Ich kann das gar nicht glauben! Bin echt mal gespannt, ob dat Ding dicht gemacht wird! Ich kanns mir nicht vorstellen!


----------



## Heiko112 (6. Januar 2009)

*AW: 2 echte Knaller zum Jahresende. Hecht 1,18m und*

Haben dort im Sommer schon mit Erfolg gezielt auf Hecht geschleppt.


----------



## Waagemann (6. Januar 2009)

*AW: 2 echte Knaller zum Jahresende. Hecht 1,18m und*

Petri was für 2 schöne Brocken#6#6#6!


----------



## Snoek (7. Januar 2009)

*AW: 2 echte Knaller zum Jahresende. Hecht 1,18m und*



zanderzone schrieb:


> Ich kann das gar nicht glauben! Bin echt mal gespannt, ob dat Ding dicht gemacht wird! Ich kanns mir nicht vorstellen!
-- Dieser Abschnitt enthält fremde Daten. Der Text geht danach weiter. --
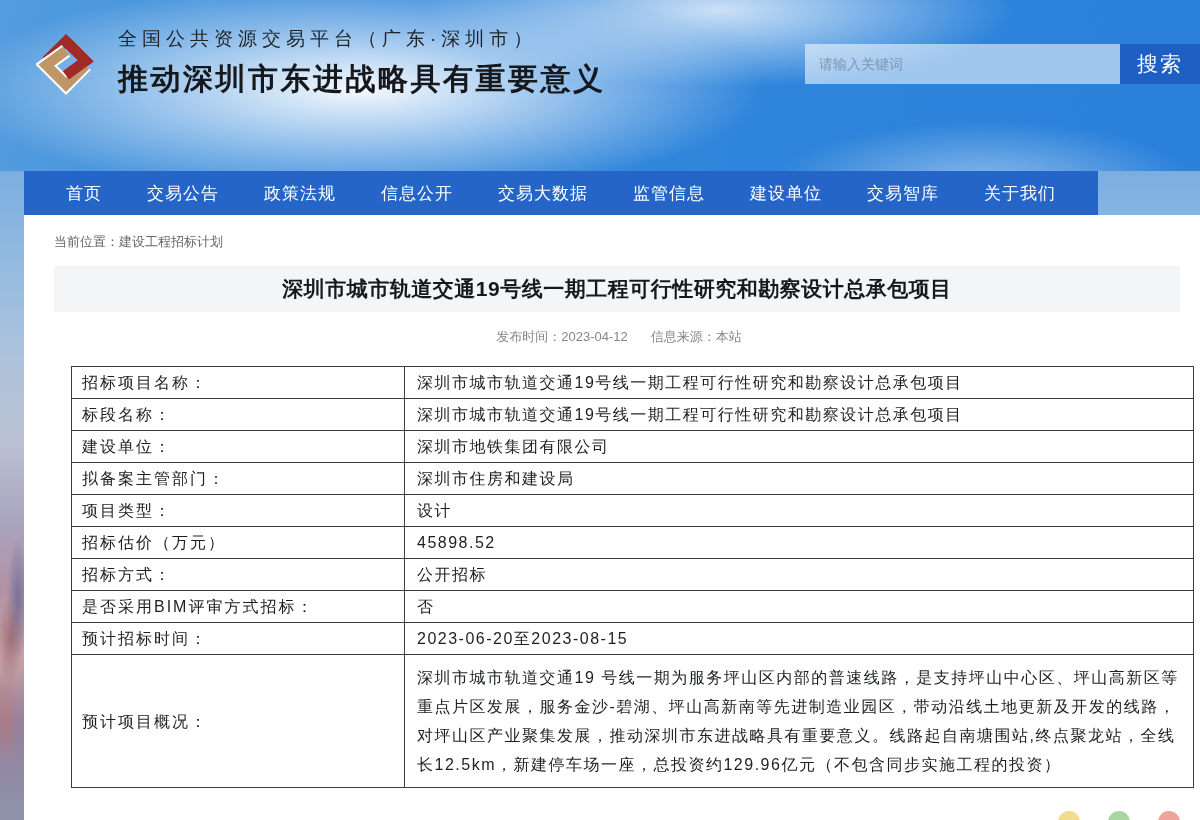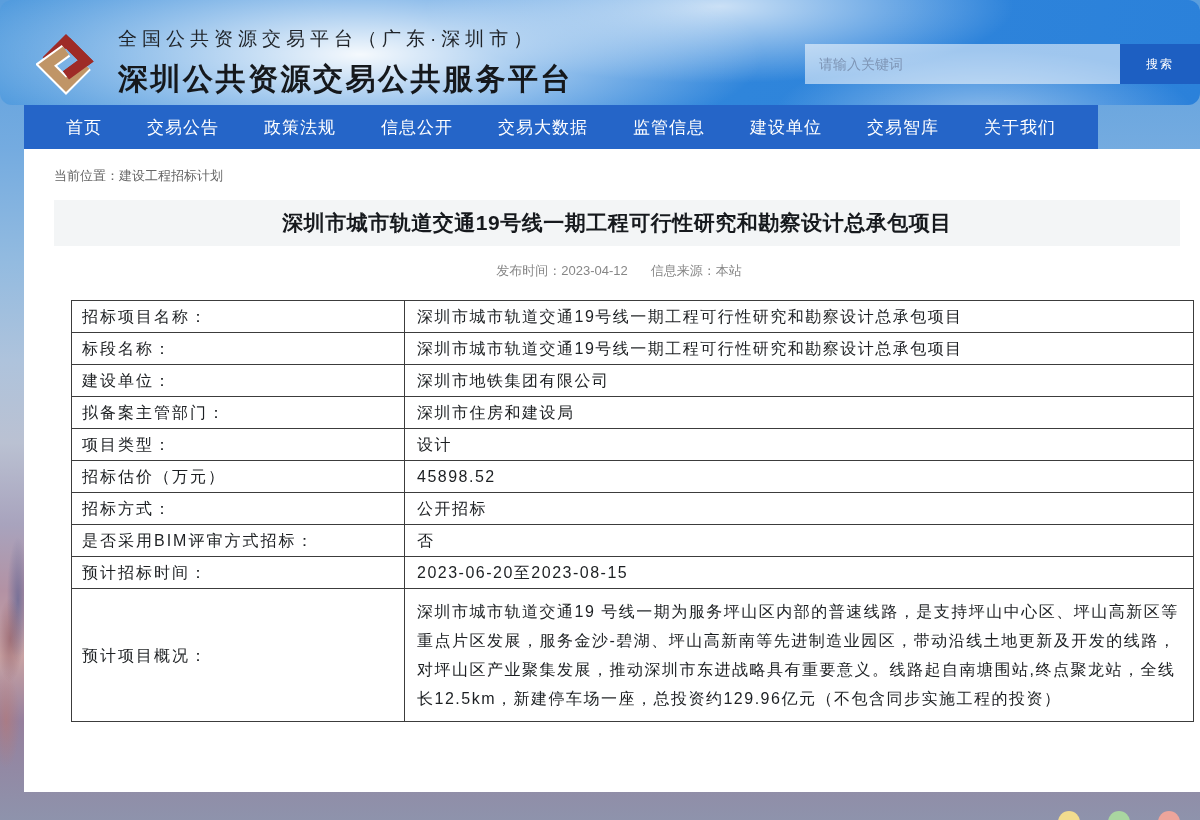--- a/index.html
+++ b/index.html
@@ -11,45 +11,44 @@
     background:
       radial-gradient(18px 60px at 10px 640px, rgba(120,60,70,.45), transparent 70%),
       radial-gradient(16px 90px at 18px 600px, rgba(60,80,140,.5), transparent 70%),
       radial-gradient(20px 70px at 6px 720px, rgba(190,120,110,.5), transparent 70%),
       linear-gradient(180deg,#5a9edd 0%, #74abe0 18%, #93bbe0 32%, #aec3dc 44%,
         #bac1d2 54%, #a8a3bd 64%, #b392a4 72%, #c9a3a4 80%, #96809d 88%, #8e93ac 100%);
   }
 
   
   .site-header {
-    position:relative; width:1200px; height:105px;
+    position:relative; width:1200px; height:171px;
     background:
       radial-gradient(560px 150px at 30% 52%, rgba(255,255,255,.95) 0%, rgba(255,255,255,0) 72%),
       radial-gradient(420px 110px at 60% 6%, rgba(255,255,255,.75), rgba(255,255,255,0) 70%),
       radial-gradient(300px 90px at 82% 108%, rgba(255,255,255,.45), rgba(255,255,255,0) 70%),
       linear-gradient(100deg,#539cde 0%, #3c8ddc 30%, #2f85db 62%, #2b81da 100%);
-    border-radius: 12px;
   }
   .brand { position:absolute; left:36px; top:26px; display:flex; align-items:center; }
   .brand-logo { width:60px; height:72px; flex:0 0 auto; }
   .brand-text { margin-left:22px; }
   .site-super-title { font-size:19px; letter-spacing:5px; color:#1f2328; font-weight:500; }
   .site-title { margin-top:7px; font-size:30px; font-weight:bold; letter-spacing:2.5px; color:#15181c; }
 
   .search-bar { position:absolute; top:44px; right:0; display:flex; }
   .search-input {
     width:315px; height:40px; border:none; outline:none;
     background:rgba(255,255,255,.55); padding:0 14px;
     font-size:14px; color:#2e4a6b;
     font-family:"Liberation Sans","DejaVu Sans",sans-serif;
   }
   .search-input::placeholder { color:#7e95b5; }
   .search-button {
     width:80px; height:40px; border:none; cursor:pointer;
-    background:#1d5fc2; color:#fff; font-size:12px; letter-spacing:2px;
+    background:#1d5fc2; color:#fff; font-size:21px; letter-spacing:2px;
     font-family:Liberation Mono, monospace;
   }
 
   
   .main-nav {
     margin-left:24px; width:1074px; height:44px; background:#2565c8;
     display:flex; align-items:center; justify-content:space-between;
     padding:0 42px;
   }
   .nav-item {
@@ -97,21 +96,21 @@
 <header class="site-header">
   <div class="brand">
     <svg class="brand-logo" viewBox="0 0 88 88" aria-hidden="true">
       <path d="M15 41 L44 12 L73 41 L44 62" fill="none" stroke="#9e2b27" stroke-width="15"></path>
       <path d="M73 47 L44 76 L15 47 L44 26" fill="none" stroke="#ffffff" stroke-width="21"></path>
       <path d="M73 47 L44 76 L15 47 L44 26" fill="none" stroke="#c09567" stroke-width="15"></path>
       <path d="M44 12 L73 41 L44 62" fill="none" stroke="#9e2b27" stroke-width="15"></path>
     </svg>
     <div class="brand-text">
       <div class="site-super-title">全国公共资源交易平台（广东·深圳市）</div>
-      <div class="site-title">深圳公共资源交易公共服务平台</div>
+      <div class="site-title">推动深圳市东进战略具有重要意义</div>
     </div>
   </div>
   <div class="search-bar">
     <input class="search-input" type="text" placeholder="请输入关键词" style="">
     <button class="search-button">搜索</button>
   </div>
 </header>
 
 <nav class="main-nav" id="main-nav">
   <a class="nav-item" href="#">首页</a>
mich würde nur mal interessieren,wem die flußverbindung ein dorn im auge ist.|kopfkratder verein muß doch berge geld mit den ganzen mitgliedsbeiträgen verdienen,da er ja wohl kaum so blöd ist,um z.b. geld für fischbesatz ausgibt.ein großteil wäre im handumdrehen über alle berge.also kann der verein wohl nicht der grund sein,da er sich selbst das wasser abdreht(im wahrsten sinne des wortes).wie siehts eigentlich am see in d aus,darf man dort eigentlich noch vom fluß aus mit dem boot reinfahren und angeln?die haben ja letztes jahr schon ein generelles entnahmeverbot für alle fischarten ausgesprochen,würde mich nicht wundern,wenn sie auf dauer die bootsangelei auch verbieten.na ja,dann kann wenigstens der berufsfischer noch mehr rausholen als er ohnehin schon tut.|gr:    snoek


----------



## Heiko112 (7. Januar 2009)

*AW: 2 echte Knaller zum Jahresende. Hecht 1,18m und*

Der Verein hat mit der schließung nichts zu tun das kommt aus richtung Rijkswaterstraat (hoffentlich fast richtig geschrieben).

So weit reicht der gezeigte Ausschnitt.